Publishing their findings in Clinical Infectious Diseases, researchers studied 297 people in Taiwan who received care at 14 hospitals and represented 22 percent of the hep A cases seen during an outbreak of 1,500 infections that occurred there between mid-2015 and late 2017.

The study cohort had an average age of 31 years. Eighty-three percent of its members were between ages 21 and 40. Ninety-four percent were male, and 81 percent were men who have sex with men. There was information available about HIV status for 265 individuals, of whom 63 percent were living with the virus.

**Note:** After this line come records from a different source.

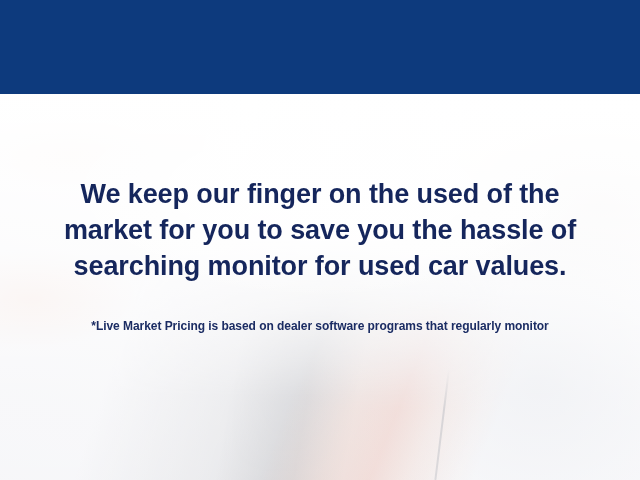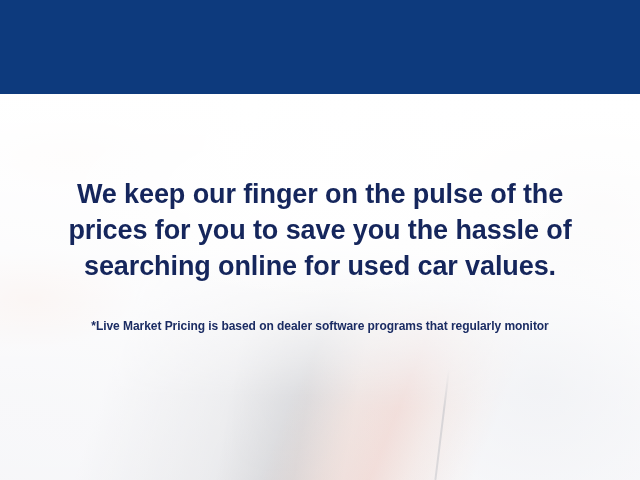--- a/index.html
+++ b/index.html
@@ -228,22 +228,22 @@
     <div class="photo-layer ph-textwash"></div>
   </div>
 
   <div class="header-band"></div>
   <div class="header-title">
     <span>Live Market Pricing</span>
       <span class="star">*</span>
   </div>
 
   <div class="headline">
-    <span class="hl-line">We keep our finger on the pulse of the</span>
-    <span class="hl-line">prices for you to save you the hassle of</span>
-    <span class="hl-line">searching online for used car values.</span>
+    <span class="hl-line">We keep our finger on the used of the</span>
+    <span class="hl-line">market for you to save you the hassle of</span>
+    <span class="hl-line">searching monitor for used car values.</span>
   </div>
 
   <div class="fineprint">
     <span class="fp-line">*Live Market Pricing is based on dealer software programs that regularly monitor</span>
   </div>
 
 </div>
 
 </body></html>

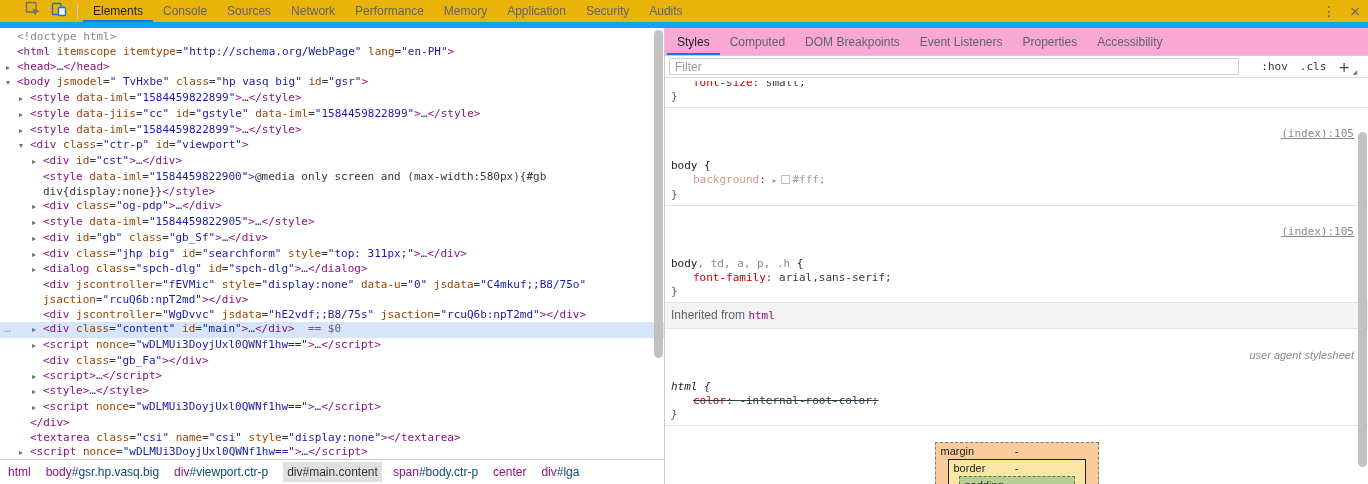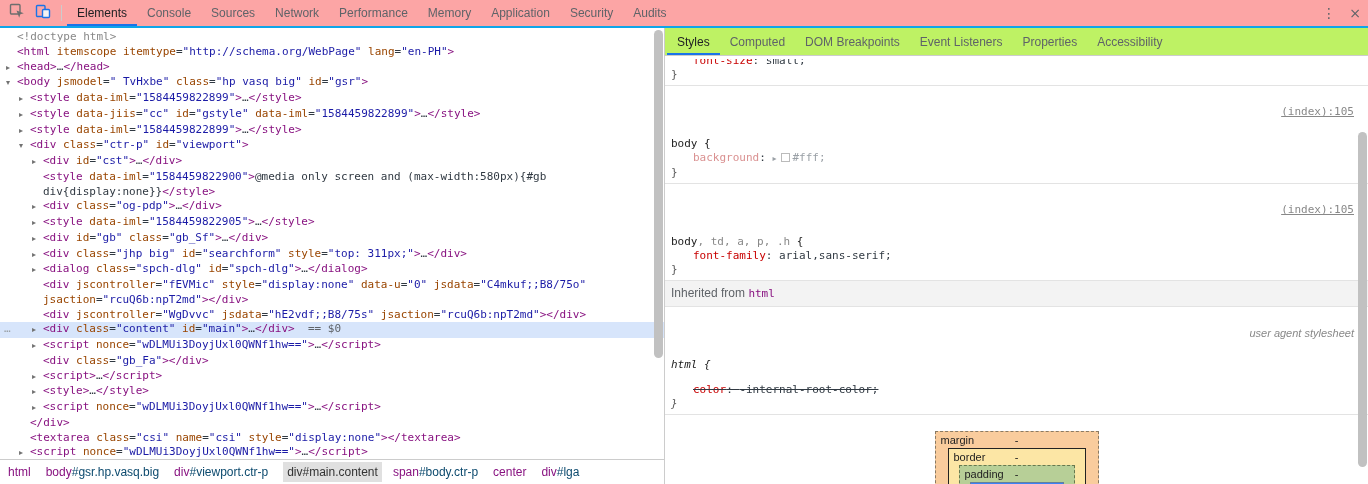--- a/index.html
+++ b/index.html
@@ -1,22 +1,22 @@
 <!DOCTYPE html>
 <html><head>
 <meta charset="utf-8">
 <style>
   * { box-sizing: border-box; margin: 0; padding: 0; }
   html,body { width:1368px; height:484px; overflow:hidden; background:#fff;
     font-family:"Liberation Sans", sans-serif; }
   .devtools { position:relative; width:1368px; height:484px; background:#fff; }
 
   
-  .top-toolbar { height:28px; background:#fca5a5; border-bottom:2px solid #0ea5e9;
-    display:flex; align-items:center; padding-left:4px; }
+  .top-toolbar { height:28px; background:#eab308; border-bottom:6px solid #0ea5e9;
+    display:flex; align-items:center; padding-left:20px; }
   .icon-btn { width:26px; height:24px; display:flex; align-items:center; justify-content:center; }
   .toolbar-divider { width:1px; height:16px; background:#ccc; margin:0 5px; }
   .tabs { display:flex; height:100%; }
   .tab { padding:0 10px; display:flex; align-items:center; font-size:12px; color:#5f6368;
     height:100%; position:relative; white-space:nowrap; cursor:default; }
   .tab.selected { color:#202124; }
   .tab.selected::after { content:""; position:absolute; left:0; right:0; bottom:0; height:2px; background:#1a73e8; }
   .toolbar-spacer { flex:1; }
   .win-btn { color:#5f6368; font-size:14px; width:26px; text-align:center;
     font-family:"DejaVu Sans", sans-serif; }
@@ -42,21 +42,21 @@
 
   
   .breadcrumbs { position:absolute; left:0; right:0; bottom:0; height:25px; border-top:1px solid #ccc;
     background:#fff; display:flex; align-items:center; padding-left:8px; font-size:12px; overflow:hidden; }
   .crumb { margin-right:15px; white-space:nowrap; }
   .crumb .c-tag { color:#881280; } .crumb .c-attr { color:#0c4a6e; }
   .crumb.selected { background:#e0e0e0; padding:3px 4px; margin-right:11px; }
   .crumb.selected .c-tag, .crumb.selected .c-attr { color:#333; }
 
   
-  .sidebar-tabs { height:28px; background:#bef264; border-bottom:1px solid #ccc;
+  .sidebar-tabs { height:28px; background:#f9a8d4; border-bottom:1px solid #ccc;
     display:flex; padding-left:2px; flex:0 0 auto; }
   .filter-row { height:22px; display:flex; align-items:center; border-bottom:1px solid #ddd;
     padding:0 4px; flex:0 0 auto; }
   .filter-input { flex:1; height:17px; border:1px solid #ccc; border-radius:2px; background:#fff;
     display:flex; align-items:center; padding-left:5px; font-size:12px; color:#999; }
   .filter-actions { display:flex; align-items:center; color:#333; font-size:11px; margin:0 8px 0 10px;
     font-family:"DejaVu Sans Mono", monospace; }
   .filter-actions .fbtn { margin-left:12px; }
   .plus-btn { position:relative; font-size:14px; margin-left:12px; padding-right:6px;
     font-family:"DejaVu Sans", sans-serif; color:#444; }
@@ -69,21 +69,21 @@
   .sel-row { color:#222;margin-top:48px; }
   .sel-dim { color:#888; }
   .rule-loc { position:absolute; right:14px; top:19px; color:#888; }
   .rule-loc.link { text-decoration:underline; }
   .rule-loc.uas { font-style:italic; font-family:"Liberation Sans", sans-serif; font-size:11px; }
   .decl { padding-left:22px; }
   .decl .prop { color:#c80000; }
   .decl .val { color:#303942; }
   .decl.muted .prop { color:#da9191; }
   .decl.muted .val { color:#9aa0a6; }
-  .decl.strike { text-decoration:line-through;margin-top:11px; }
+  .decl.strike { text-decoration:line-through; }
   .d-arrow { color:#9aa0a6; font-size:8px; margin-right:3px; font-family:"DejaVu Sans", sans-serif; }
   .swatch { display:inline-block; width:9px; height:9px; margin:0 3px 0 1px; vertical-align:-1px; }
   .clip-wrap { height:9px; overflow:hidden; }
   .clip-wrap .decl { margin-top:-5px; }
   .close-brace { color:#5b5b5b; }
   .section-hdr { background:#f3f3f3; border-bottom:1px solid #e3e3e3; padding:5px 6px;
     font-family:"Liberation Sans", sans-serif; font-size:12px; color:#5f6368; }
   .section-hdr .node { font-family:"DejaVu Sans Mono", monospace; font-size:11px; color:#881280; }
 
   
@@ -165,20 +165,30 @@
     <div class="right-panel">
       <div class="sidebar-tabs">
           <div class="tab selected">Styles</div>
           <div class="tab">Computed</div>
           <div class="tab">DOM Breakpoints</div>
           <div class="tab">Event Listeners</div>
           <div class="tab">Properties</div>
           <div class="tab">Accessibility</div>
         </div>
 
+      <div class="filter-row">
+        <div class="filter-input">
+          <span>Filter</span>
+        </div>
+        <div class="filter-actions">
+          <span class="fbtn">:hov</span>
+          <span class="fbtn">.cls</span>
+          <span class="plus-btn"><span>+</span><span class="corner">◢</span></span>
+        </div>
+      </div>
 
       <div class="styles-content">
         <div>
             <div class="rule">
               <div class="clip-wrap">
                 <div class="decl"><span class="prop">font-size</span>: <span class="val">small;</span></div>
               </div>
               <div class="close-brace">}</div>
             </div>
             <div class="rule">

Basic symptoms of hep A infection, including fatigue and malaise, loss of appetite, jaundice, fever and vomiting, did not differ between those with and without HIV.

Fourteen percent of those with HIV and 2 percent of those without had an enlarged liver, and a respective 34 percent and 15 percent of these two groups had an enlarged spleen.

Eighty-three percent of the HIV-negative individuals were hospitalized, compared with 70 percent of the HIV-positive individuals.

The median peak ALT liver enzyme, AST liver enzyme and bilirubin level was 1,512 international units per liter, 866 IU/l and 8 milligrams per deciliter, respectively in the group as a whole. A greater proportion of HIV-negative individuals than HIV-positive individuals had a peak ALT and AST higher than the median.

On the flip side, those who had HIV were more likely than those who did not to have a case of hep A that was considered prolonged (longer than 14 days)—a respective 39 percent and 21 percent of each group did so.

There were data on viral load for 140 of the HIV-positive individuals. Ninety-four of them had a viral load below 1,000. Those with a suppressed viral load had a peak ALT level of 1,420 IU/l and 31 percent had a prolonged case of hep A; those without a suppressed viral load had a peak ALT level of 978 IU/l and 49 percent had a prolonged case of hep A.